All co-payments subject to R192 000 per insured person per annum. 1 Co-payment up to an amount of R11 600 per policy per year for the voluntary use of a hospital or Day Clinic outside your medical scheme's Designated Network

Dental benefit

All in-hospital specialist shortfalls and co-payments, for medical scheme approved dental procedures (including removal of impacted wisdom teeth), are covered. Dental implants and other material are not covered. R22 500 Accidental tooth fracture cover is provided per person per year. Limited to R3 200 per tooth, irrespective of cover provided by your medical scheme

Diagnosis benefit

Once-off payment of R30 000 per beneficiary when you are diagnosed with stage 2 cancer or stage 1 prostate cancer where the Gleason score is 8 or higher and Oncology treatment is required. Standard 12 month waiting period is applicable from start date of policy. This benefit can be increased to a total amount of R100 000 or R200 000 for an additional premium

Emergency/casualty benefit

Injury treatment due to an accident limited to R22 100 per policy per year and subject to R192 000 per insured person per annum. Emergency treatment of up to R2 500 per policy per year for children younger than 11. Please refer to product brochure / policy schedule for terms & conditions.

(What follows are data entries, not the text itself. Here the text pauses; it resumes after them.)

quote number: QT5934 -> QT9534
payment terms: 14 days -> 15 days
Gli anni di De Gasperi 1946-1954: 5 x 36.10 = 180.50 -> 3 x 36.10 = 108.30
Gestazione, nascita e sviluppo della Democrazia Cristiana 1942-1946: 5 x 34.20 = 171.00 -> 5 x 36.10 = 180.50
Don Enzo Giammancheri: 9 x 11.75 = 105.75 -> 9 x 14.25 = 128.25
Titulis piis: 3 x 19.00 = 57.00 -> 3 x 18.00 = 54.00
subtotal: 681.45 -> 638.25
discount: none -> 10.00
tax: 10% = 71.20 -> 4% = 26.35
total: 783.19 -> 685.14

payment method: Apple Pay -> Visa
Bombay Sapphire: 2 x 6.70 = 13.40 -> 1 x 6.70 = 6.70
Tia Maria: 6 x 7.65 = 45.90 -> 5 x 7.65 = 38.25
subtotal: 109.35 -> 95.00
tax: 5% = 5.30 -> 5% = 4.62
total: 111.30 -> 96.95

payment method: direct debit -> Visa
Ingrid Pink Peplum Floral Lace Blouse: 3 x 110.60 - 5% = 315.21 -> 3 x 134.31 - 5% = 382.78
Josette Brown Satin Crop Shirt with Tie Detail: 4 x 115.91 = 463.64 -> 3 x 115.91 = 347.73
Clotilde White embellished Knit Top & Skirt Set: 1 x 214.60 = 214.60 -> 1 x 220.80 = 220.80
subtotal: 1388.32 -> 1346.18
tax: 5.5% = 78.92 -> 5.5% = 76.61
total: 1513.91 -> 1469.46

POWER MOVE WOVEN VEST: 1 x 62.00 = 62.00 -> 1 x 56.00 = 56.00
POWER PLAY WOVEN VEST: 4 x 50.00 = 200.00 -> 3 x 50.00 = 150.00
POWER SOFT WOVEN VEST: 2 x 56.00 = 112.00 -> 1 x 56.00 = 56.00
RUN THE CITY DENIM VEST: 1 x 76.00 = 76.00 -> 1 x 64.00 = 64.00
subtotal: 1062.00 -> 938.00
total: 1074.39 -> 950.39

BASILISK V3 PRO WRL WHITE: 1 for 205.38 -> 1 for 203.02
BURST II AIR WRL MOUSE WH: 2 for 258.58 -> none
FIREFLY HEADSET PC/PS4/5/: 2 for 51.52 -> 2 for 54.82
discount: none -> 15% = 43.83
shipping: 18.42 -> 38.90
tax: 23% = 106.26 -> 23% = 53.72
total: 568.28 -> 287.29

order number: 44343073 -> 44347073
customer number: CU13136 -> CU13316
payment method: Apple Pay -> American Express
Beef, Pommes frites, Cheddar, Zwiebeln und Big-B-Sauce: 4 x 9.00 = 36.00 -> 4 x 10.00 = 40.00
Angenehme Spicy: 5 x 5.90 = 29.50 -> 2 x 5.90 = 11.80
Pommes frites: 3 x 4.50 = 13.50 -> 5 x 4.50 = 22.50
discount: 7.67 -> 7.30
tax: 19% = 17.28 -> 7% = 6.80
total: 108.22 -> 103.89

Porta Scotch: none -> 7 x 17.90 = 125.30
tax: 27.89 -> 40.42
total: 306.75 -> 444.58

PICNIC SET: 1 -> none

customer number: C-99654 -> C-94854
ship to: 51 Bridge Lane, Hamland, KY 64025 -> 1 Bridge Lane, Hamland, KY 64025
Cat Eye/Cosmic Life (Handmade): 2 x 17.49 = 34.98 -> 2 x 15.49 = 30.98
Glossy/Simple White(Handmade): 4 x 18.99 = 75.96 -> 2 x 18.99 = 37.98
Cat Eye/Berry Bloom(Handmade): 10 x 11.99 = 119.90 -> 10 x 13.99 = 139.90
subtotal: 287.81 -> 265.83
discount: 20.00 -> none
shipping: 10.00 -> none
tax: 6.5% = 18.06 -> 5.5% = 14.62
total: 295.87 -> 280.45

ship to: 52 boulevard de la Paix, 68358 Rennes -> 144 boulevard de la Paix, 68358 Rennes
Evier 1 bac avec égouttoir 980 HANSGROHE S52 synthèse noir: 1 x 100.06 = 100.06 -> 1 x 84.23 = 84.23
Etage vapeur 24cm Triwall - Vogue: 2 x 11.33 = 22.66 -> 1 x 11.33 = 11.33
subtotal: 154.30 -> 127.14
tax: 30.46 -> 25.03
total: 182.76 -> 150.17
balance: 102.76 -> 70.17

Full time students over 21

Covered, as long as they are dependants on your medical scheme.

Gap cover limits

R192 000 overall limit per insured person per year

Gap cover percentage benefit

Shortfall calculated as amount charged by provider (limited to 500% of med aid tariff) less the higher of the medical aid tariff or the amount paid/payable by the medical aid. This includes cover for doctor's, specialists as well as PMB conditions. Cover of up to R30 000 per policy per calendar year for medical expense shortfalls that arise directly from the use of robotic machinery in the course of in-hospital operative treatment.

Lives Covered

Individual Cover is for those who don’t have any medical scheme dependants. Family Cover is for main members and their family dependants as recorded by their medical scheme. Cover will also extend to spouses that have their own separate medical scheme membership.

Maximum entry age

Cover is available to individuals and families on any South African medical scheme without maximum entry age restrictions.

Oncology benefit

Up to an aggregate of R165 000 per insured person per annum and is applicable to the co-payment specified by the medical scheme for Oncology treatment including chemo/radiotherapy and once Oncology treatment limit has been reached. Cover is subject to a maximum co-payment of 25% in any one claim. Up to R20 000 cover for surgical costs not covered by your medical scheme for breast reconstruction of the non-affected breast in the event of a single mastectomy resulting from cancer.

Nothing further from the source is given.